Other disclosures focused on Facebook’s violations of SEC regulations and attempts to subvert regulation. The stock price had already begun to drop somewhat. However, the bad publicity has not significantly affected the company, and shares remain at over $300. Meta Platforms is listed on the Nasdaq, facilitating investors’ acquisition of its shares.

Bumble Inc. (BMBL)

Bumble Inc. (BMBL) is a Texas-based American company with headquarters in Austin. Whitney Wolfe, who co-developed the Tinder dating app with Justin Mateen and Sean Rad in 2012, launched Bumble. Wolfe founded Bumble as a mechanism for women to govern their romantic life after his departure from a company where he was accused of sexual harassment.

The software may be downloaded for free from the Apple App Store and Google Play. Users may communicate by swiping right over one other if they like each other’s users.

Since its introduction three years ago, over 10 million downloads have been made of the application. JAB Holding Company, which owns coffee giant Keurig Green Mountain Inc., Krispy Kreme Donuts Inc., and Jimmy Choo Ltd., has received more than $400 million from investors, including Tencent, IAC / InterActiveCorp, and Sequoia Capital, has now entered the picture as a new investor. As of August 2017, it has over 18 million registered users, making it the app with the highest growth rate in history.

Netflix (NFLX)

Netflix, one of the “heroes” of the financial markets in the early days of the Covid-19 crisis, reaped substantial benefits.

Certainly, it was a cynical advantage since the health risk accelerated the tendency of cord-cutting. Professional (and college) sports organizations suspending or delaying their seasons also helped digital entertainment companies emerge at the top.

Netflix was certainly one of these names. Due to the company’s strategic use of social media, it is also among the TikTok stocks.

Netflix utilizes TikTok to give behind-the-scenes footage for viewers, similar to what SNL does to promote future episodes. In addition, the app gives users a more in-depth look at the actors that play interesting characters.

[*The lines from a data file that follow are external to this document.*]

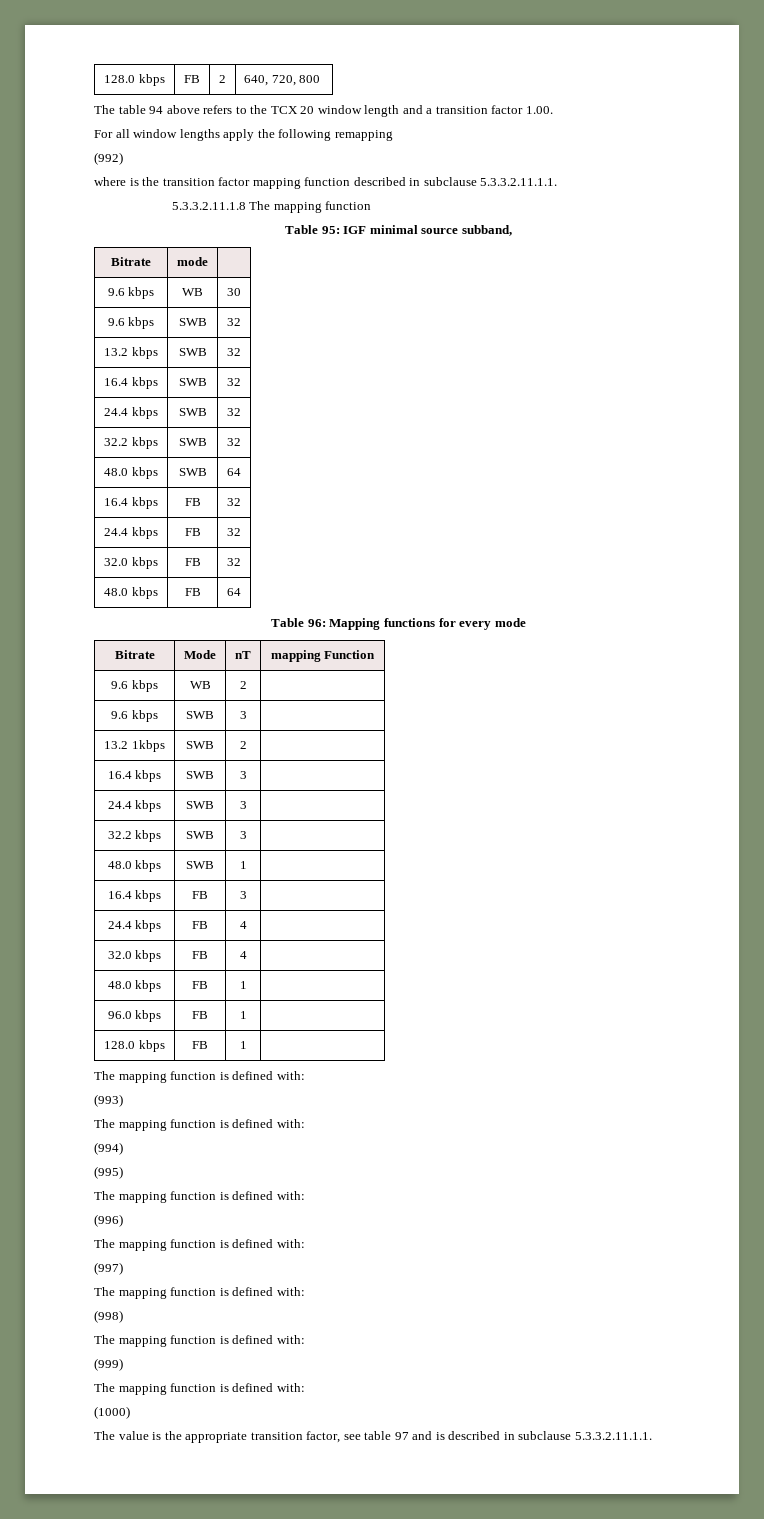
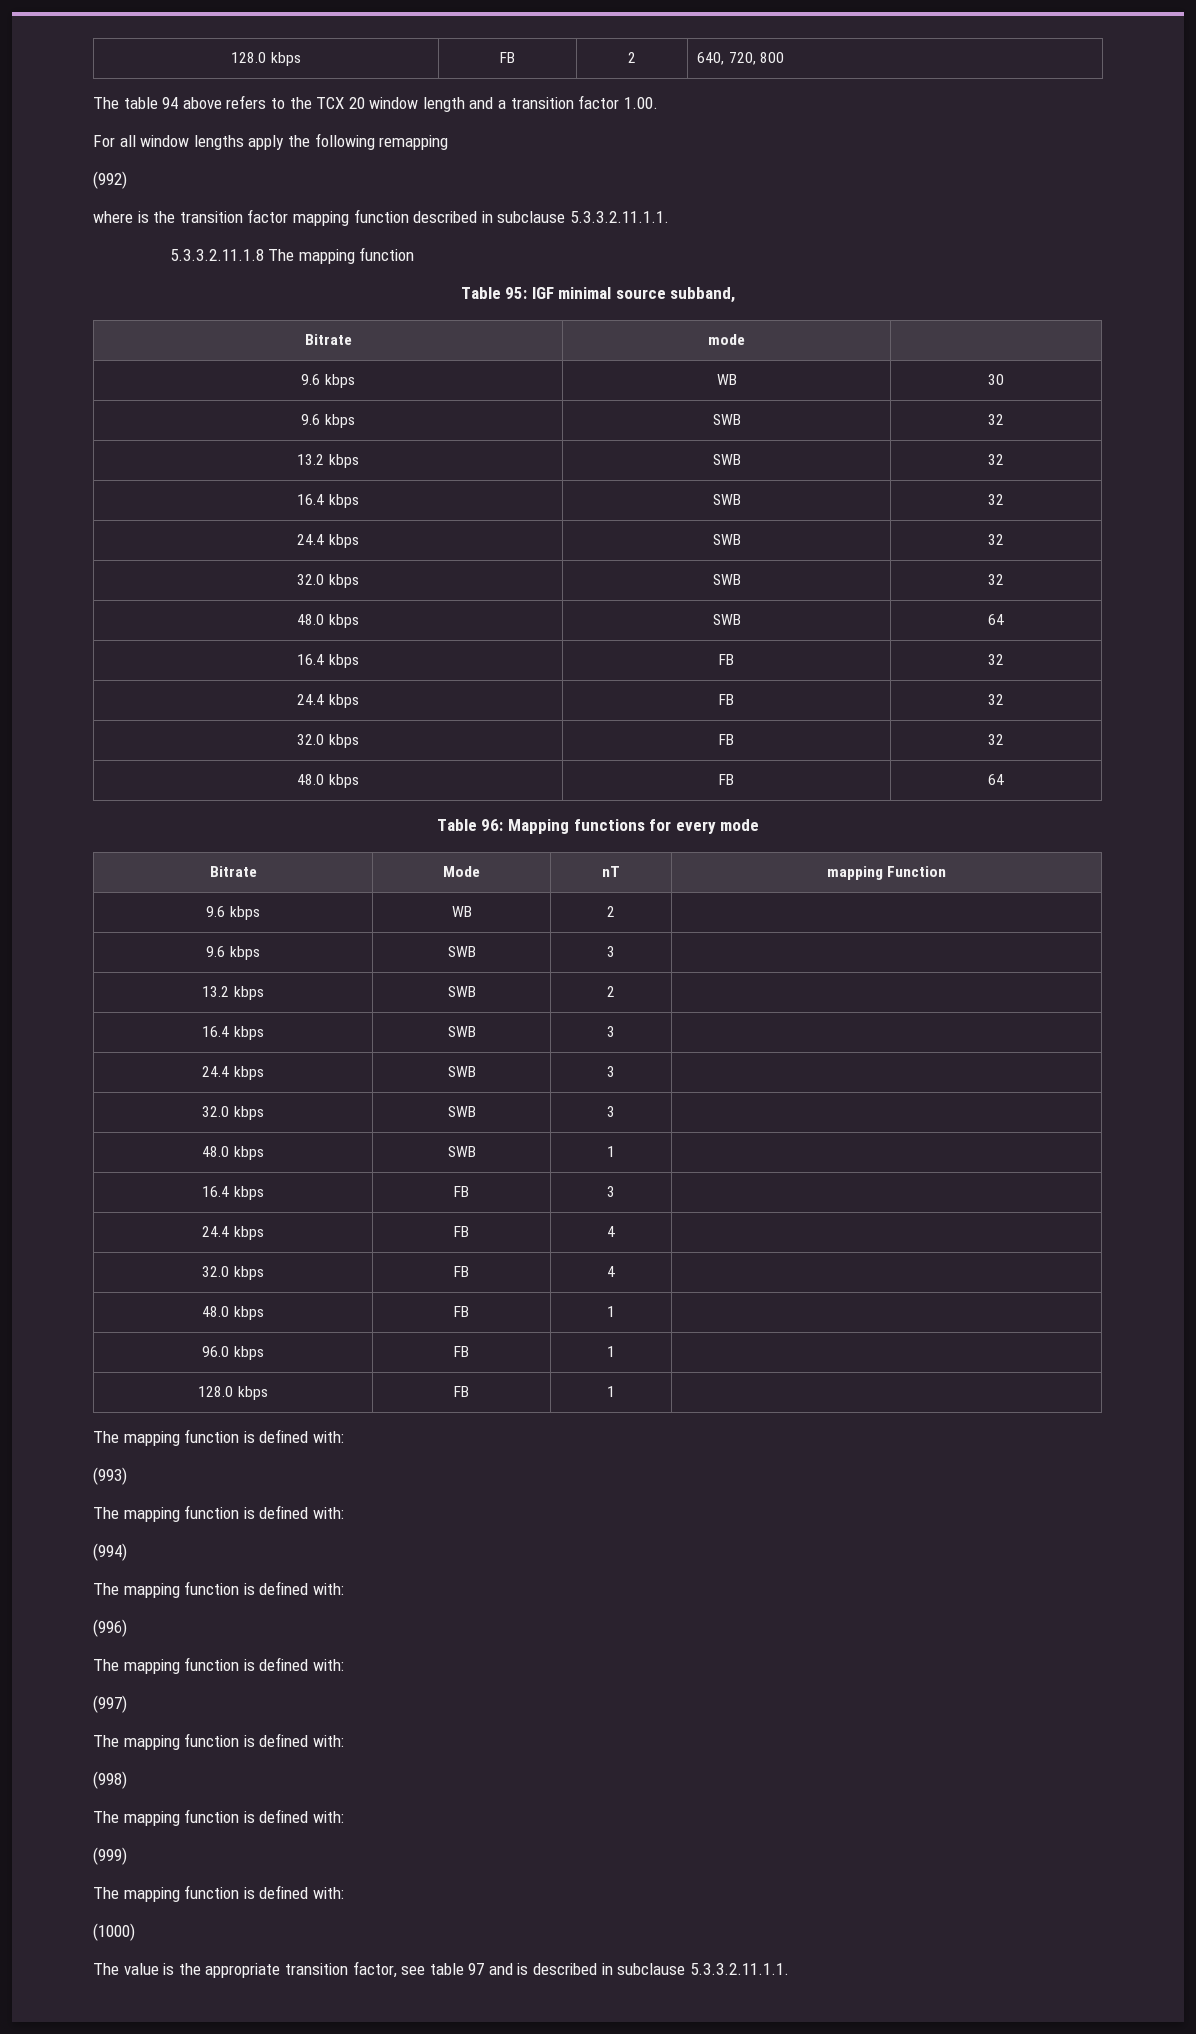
- 32.2 kbps | SWB | 32
+ 32.0 kbps | SWB | 32
- 13.2 1kbps | SWB | 2 |
+ 13.2 kbps | SWB | 2 |
- 32.2 kbps | SWB | 3 |
+ 32.0 kbps | SWB | 3 |
- (995)

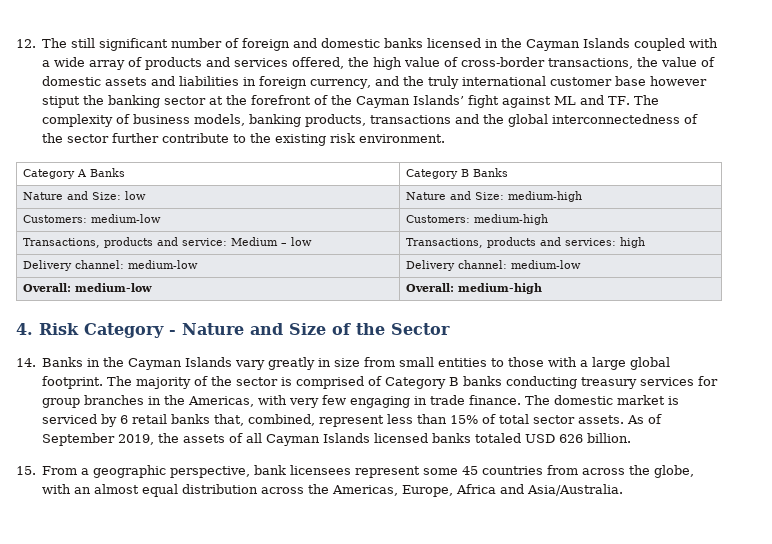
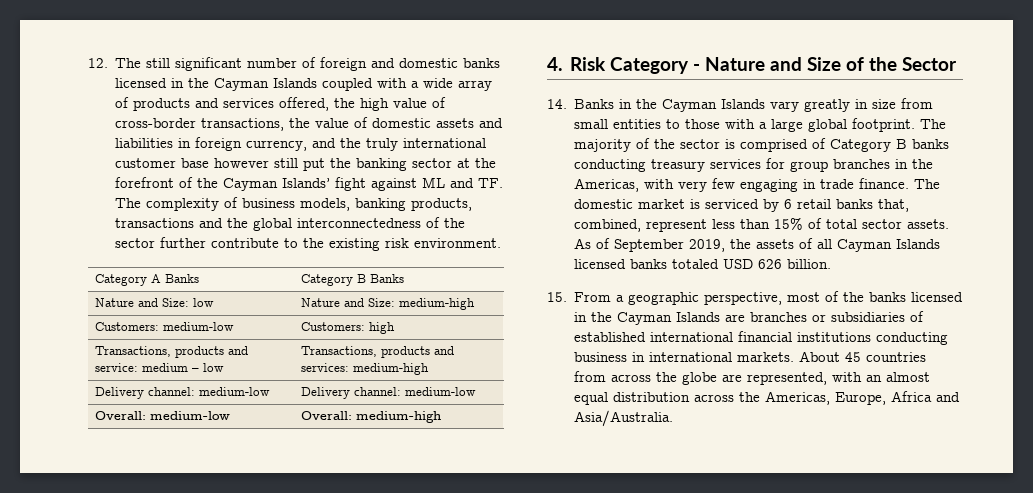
- 12. The still significant number of foreign and domestic banks licensed in the Cayman Islands coupled with a wide array of products and services offered, the high value of cross-border transactions, the value of domestic assets and liabilities in foreign currency, and the truly international customer base however stiput the banking sector at the forefront of the Cayman Islands’ fight against ML and TF. The complexity of business models, banking products, transactions and the global interconnectedness of the sector further contribute to the existing risk environment.
+ 12. The still significant number of foreign and domestic banks licensed in the Cayman Islands coupled with a wide array of products and services offered, the high value of cross-border transactions, the value of domestic assets and liabilities in foreign currency, and the truly international customer base however still put the banking sector at the forefront of the Cayman Islands’ fight against ML and TF. The complexity of business models, banking products, transactions and the global interconnectedness of the sector further contribute to the existing risk environment.
- Customers: medium-low | Customers: medium-high
+ Customers: medium-low | Customers: high
- Transactions, products and service: Medium – low | Transactions, products and services: high
+ Transactions, products and service: medium – low | Transactions, products and services: medium-high
- 15. From a geographic perspective, bank licensees represent some 45 countries from across the globe, with an almost equal distribution across the Americas, Europe, Africa and Asia/Australia.
+ 15. From a geographic perspective, most of the banks licensed in the Cayman Islands are branches or subsidiaries of established international financial institutions conducting business in international markets. About 45 countries from across the globe are represented, with an almost equal distribution across the Americas, Europe, Africa and Asia/Australia.

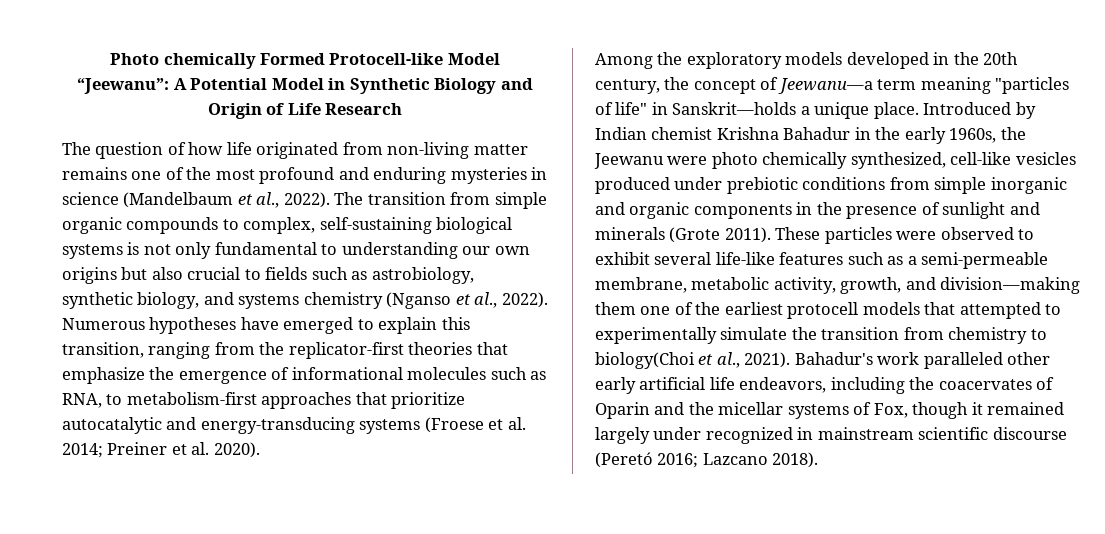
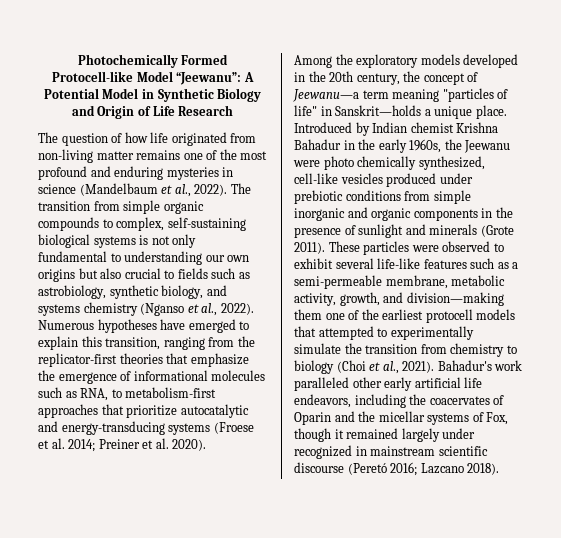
- Photo chemically Formed Protocell-like Model “Jeewanu”: A Potential Model in Synthetic Biology and Origin of Life Research
+ Photochemically Formed Protocell-like Model “Jeewanu”: A Potential Model in Synthetic Biology and Origin of Life Research
- These particles were observed to exhibit several life-like features such as a semi-permeable membrane, metabolic activity, growth, and division—making them one of the earliest protocell models that attempted to experimentally simulate the transition from chemistry to biology(Choi et al., 2021).
+ These particles were observed to exhibit several life-like features such as a semi-permeable membrane, metabolic activity, growth, and division—making them one of the earliest protocell models that attempted to experimentally simulate the transition from chemistry to biology (Choi et al., 2021).

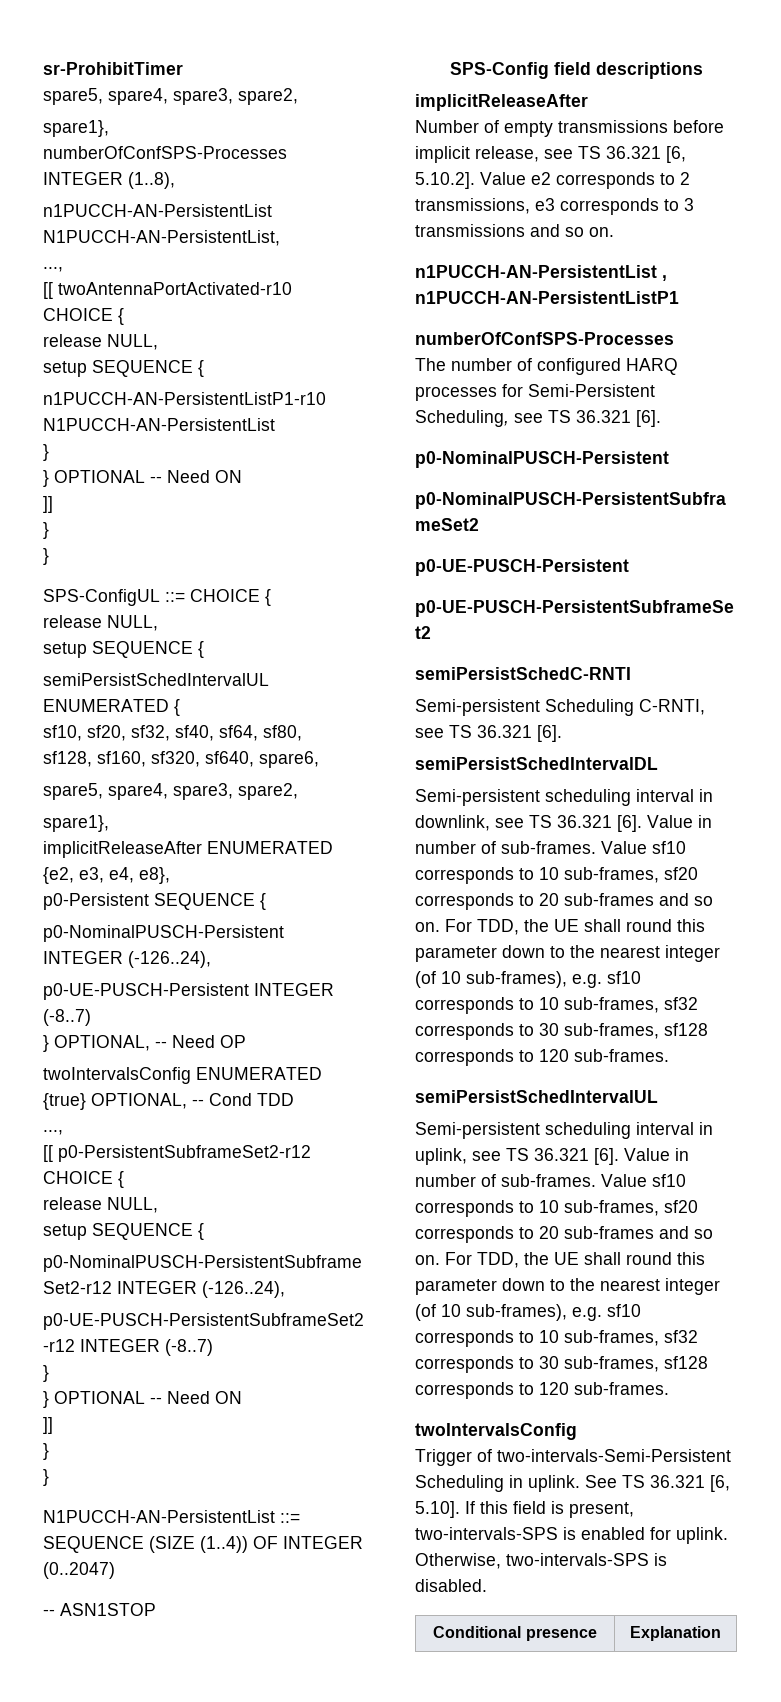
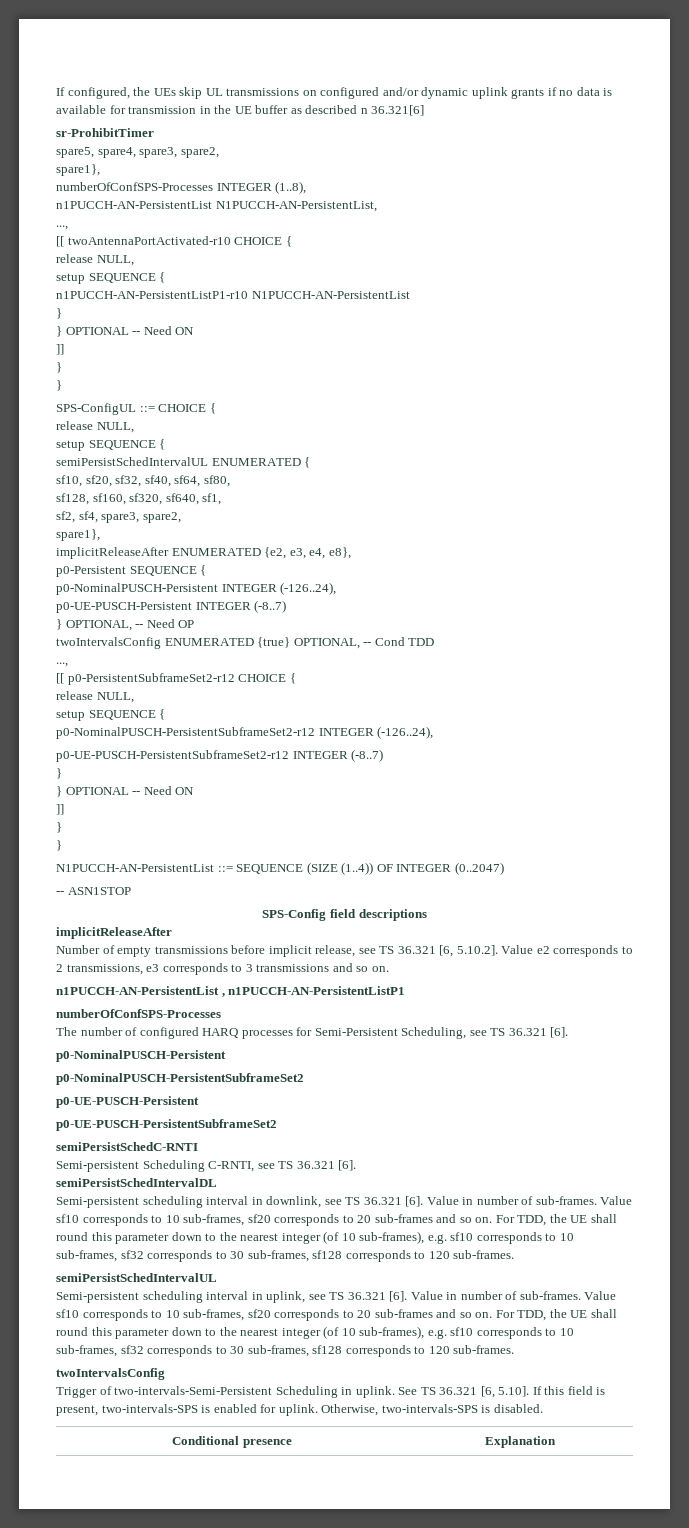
+ If configured, the UEs skip UL transmissions on configured and/or dynamic uplink grants if no data is available for transmission in the UE buffer as described n 36.321[6]
- sf128, sf160, sf320, sf640, spare6,
- spare5, spare4, spare3, spare2,
+ sf128, sf160, sf320, sf640, sf1,
+ sf2, sf4, spare3, spare2,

The company’s financial performance continues to improve. However, sustaining pace in the number of subscribers has been a major concern in its most recent financial report.

NFLX is down more than 36 percent year-to-date, indicating investors’ unease. Personally, I would want to wait a little longer for the volatility to subside. The streaming service is one of the TikTok stocks to consider whenever this occurs.

The bottom line

TikTok is particularly popular among preteens and teenagers because of its lip-sync videos and brief, mostly dancing- and singing-centered content. Consequently, there has been an increase in the rivalry between this company and its digital rivals. TikTok is owned by the privately-held Chinese company ByteDance. TikTok may have an IPO in the near future; thus, we will keep this page updated with the latest information.